One theory about what's going wrong: somethings interfering with SMI handling, and that's required for the BIOS to do its part of that handoff.
Any updates on this problem please? It looks like reporter is not giving any more feedback, unless someone has been working with him directly.
On Mon, 11 Feb 2008, bugme-daemon@bugzilla.kernel.org wrote: > > ------- Comment #3 from protasnb@gmail.com 2008-02-11 20:29 ------- > Any updates on this problem please? It looks like reporter is not giving any > more feedback, unless someone has been working with him directly. Apologies for the late reply, but I haven't really been keeping up with kernel development in a big way for the last few months. Regarding this particular issue, I was contacted by the original reporter (Timo Lindemann) maybe a month back and he said the latest kernel seems to be booting/working fine on his laptop now. Hard for me or others to confirm considering the problem was reproduced only on the original reporter's laptop.

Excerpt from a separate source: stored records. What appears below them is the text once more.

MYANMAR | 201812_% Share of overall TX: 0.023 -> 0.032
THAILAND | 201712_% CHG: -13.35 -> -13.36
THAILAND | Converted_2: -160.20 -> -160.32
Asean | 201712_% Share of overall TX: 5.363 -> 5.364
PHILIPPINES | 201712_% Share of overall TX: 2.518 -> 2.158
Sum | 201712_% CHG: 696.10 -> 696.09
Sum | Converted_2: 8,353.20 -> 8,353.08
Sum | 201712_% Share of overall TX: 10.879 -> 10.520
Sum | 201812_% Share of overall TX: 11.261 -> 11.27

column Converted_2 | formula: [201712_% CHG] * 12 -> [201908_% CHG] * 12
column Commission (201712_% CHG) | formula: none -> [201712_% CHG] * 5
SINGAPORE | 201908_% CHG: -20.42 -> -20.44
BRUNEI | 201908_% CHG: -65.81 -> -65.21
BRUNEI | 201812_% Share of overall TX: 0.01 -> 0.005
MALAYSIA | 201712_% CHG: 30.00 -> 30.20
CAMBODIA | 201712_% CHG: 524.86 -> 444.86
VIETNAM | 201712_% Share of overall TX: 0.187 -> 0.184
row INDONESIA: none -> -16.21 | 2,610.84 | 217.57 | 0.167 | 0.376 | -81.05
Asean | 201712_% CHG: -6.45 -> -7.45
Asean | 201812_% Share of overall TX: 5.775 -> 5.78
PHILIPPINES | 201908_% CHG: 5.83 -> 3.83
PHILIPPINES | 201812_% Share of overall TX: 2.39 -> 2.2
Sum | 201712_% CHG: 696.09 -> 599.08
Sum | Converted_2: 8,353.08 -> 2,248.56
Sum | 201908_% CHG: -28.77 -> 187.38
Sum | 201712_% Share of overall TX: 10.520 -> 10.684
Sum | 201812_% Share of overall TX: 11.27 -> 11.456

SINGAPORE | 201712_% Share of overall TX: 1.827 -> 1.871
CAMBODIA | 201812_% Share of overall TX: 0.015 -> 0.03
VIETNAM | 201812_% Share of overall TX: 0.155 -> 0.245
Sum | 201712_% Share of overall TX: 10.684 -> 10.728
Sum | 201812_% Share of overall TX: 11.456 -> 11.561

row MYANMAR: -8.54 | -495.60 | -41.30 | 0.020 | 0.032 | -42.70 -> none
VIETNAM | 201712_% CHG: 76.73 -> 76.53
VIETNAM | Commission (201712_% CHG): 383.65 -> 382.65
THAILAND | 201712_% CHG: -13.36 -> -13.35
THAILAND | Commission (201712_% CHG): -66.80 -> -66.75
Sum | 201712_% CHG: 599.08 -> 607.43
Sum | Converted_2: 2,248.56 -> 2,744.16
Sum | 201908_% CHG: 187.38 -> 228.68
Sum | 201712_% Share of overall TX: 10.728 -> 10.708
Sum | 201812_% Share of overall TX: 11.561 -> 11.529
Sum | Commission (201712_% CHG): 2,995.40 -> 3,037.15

Moreover, it is not known whether Timo built the latest kernel using the same .config or a new one. We could probably request him to do a git-bisect to find both the buggy commit (and the one that resolved it "automagically") to really get down to the bottom of this, but otherwise I guess we may have to close this one (or keep as is) for lack of further information ... Thanks, Satyam
Great, thanks for the update. I think on this positive note we can close it now, taking into account how much fixes/updates went into the subsystem. Please reopen if the problem confirmed with latest kernel.